(Data excerpts)
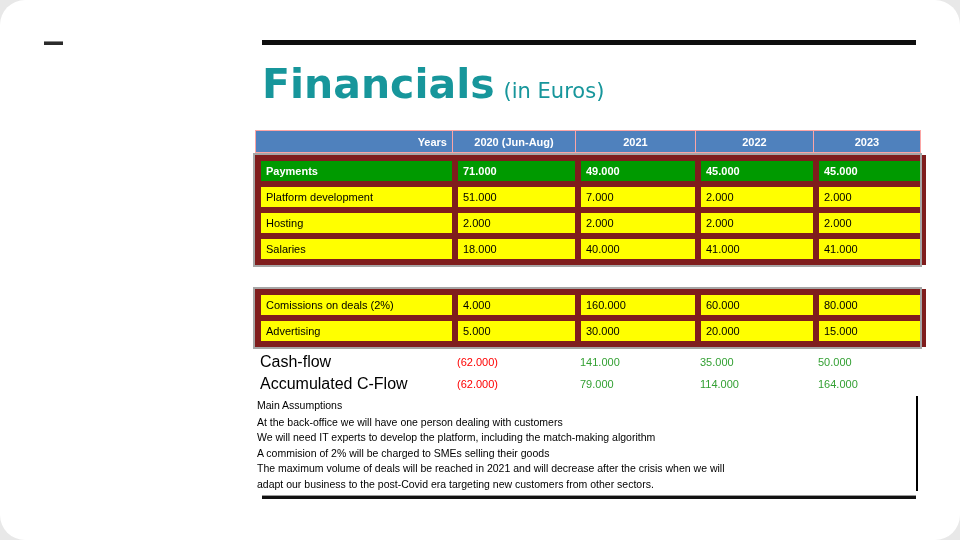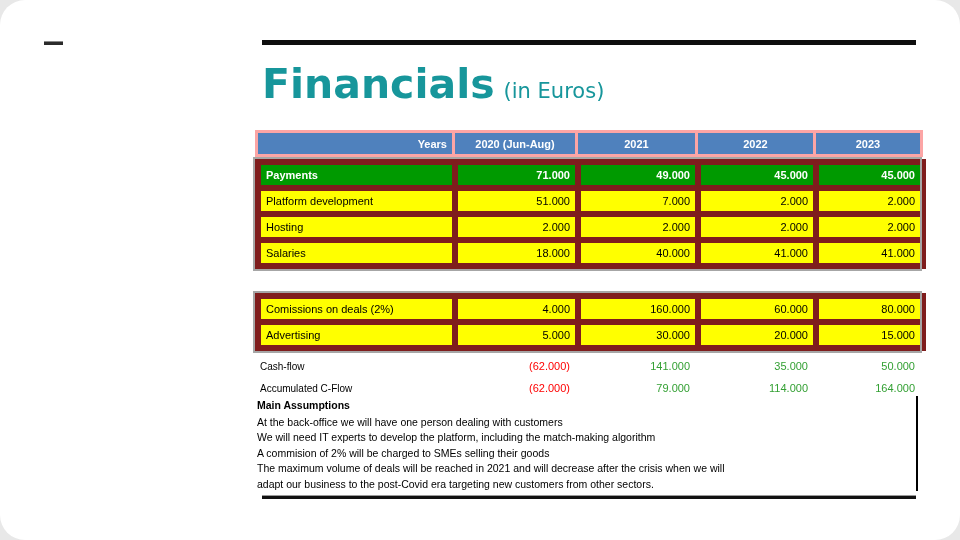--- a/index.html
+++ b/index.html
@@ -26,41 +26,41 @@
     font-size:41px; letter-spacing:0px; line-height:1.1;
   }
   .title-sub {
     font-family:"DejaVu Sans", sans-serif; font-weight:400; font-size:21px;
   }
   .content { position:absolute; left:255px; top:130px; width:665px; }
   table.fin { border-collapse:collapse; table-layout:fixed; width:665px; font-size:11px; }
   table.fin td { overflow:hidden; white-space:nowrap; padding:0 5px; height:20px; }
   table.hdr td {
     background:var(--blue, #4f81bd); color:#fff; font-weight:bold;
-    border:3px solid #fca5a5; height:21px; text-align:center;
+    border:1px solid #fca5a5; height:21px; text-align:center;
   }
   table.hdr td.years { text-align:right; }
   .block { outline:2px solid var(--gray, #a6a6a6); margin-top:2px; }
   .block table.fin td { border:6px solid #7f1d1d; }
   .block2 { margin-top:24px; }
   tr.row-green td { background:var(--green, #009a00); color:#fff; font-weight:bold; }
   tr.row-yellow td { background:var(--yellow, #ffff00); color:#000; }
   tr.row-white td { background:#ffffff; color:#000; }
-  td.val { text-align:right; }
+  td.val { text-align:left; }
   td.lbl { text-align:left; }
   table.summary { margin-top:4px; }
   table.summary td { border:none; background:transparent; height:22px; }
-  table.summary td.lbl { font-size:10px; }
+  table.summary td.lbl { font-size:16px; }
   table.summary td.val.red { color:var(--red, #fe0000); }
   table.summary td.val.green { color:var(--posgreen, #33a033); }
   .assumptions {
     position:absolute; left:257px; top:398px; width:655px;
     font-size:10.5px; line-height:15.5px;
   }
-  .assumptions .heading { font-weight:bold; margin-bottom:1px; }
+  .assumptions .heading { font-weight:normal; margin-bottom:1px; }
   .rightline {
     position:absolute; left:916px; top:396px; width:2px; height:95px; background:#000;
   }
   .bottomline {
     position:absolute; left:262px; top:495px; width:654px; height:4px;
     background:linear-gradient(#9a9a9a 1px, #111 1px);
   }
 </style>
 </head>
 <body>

§ **TASK STATEMENT**:
Please filter the entries above down to the lines holding "table" and copy them.

§ **RESULT**:
   table.fin { border-collapse:collapse; table-layout:fixed; width:665px; font-size:11px; }
   table.fin td { overflow:hidden; white-space:nowrap; padding:0 5px; height:20px; }
   table.hdr td {
   table.hdr td.years { text-align:right; }
   .block table.fin td { border:6px solid #7f1d1d; }
   table.summary { margin-top:4px; }
   table.summary td { border:none; background:transparent; height:22px; }
-  table.summary td.lbl { font-size:10px; }
+  table.summary td.lbl { font-size:16px; }
   table.summary td.val.red { color:var(--red, #fe0000); }
   table.summary td.val.green { color:var(--posgreen, #33a033); }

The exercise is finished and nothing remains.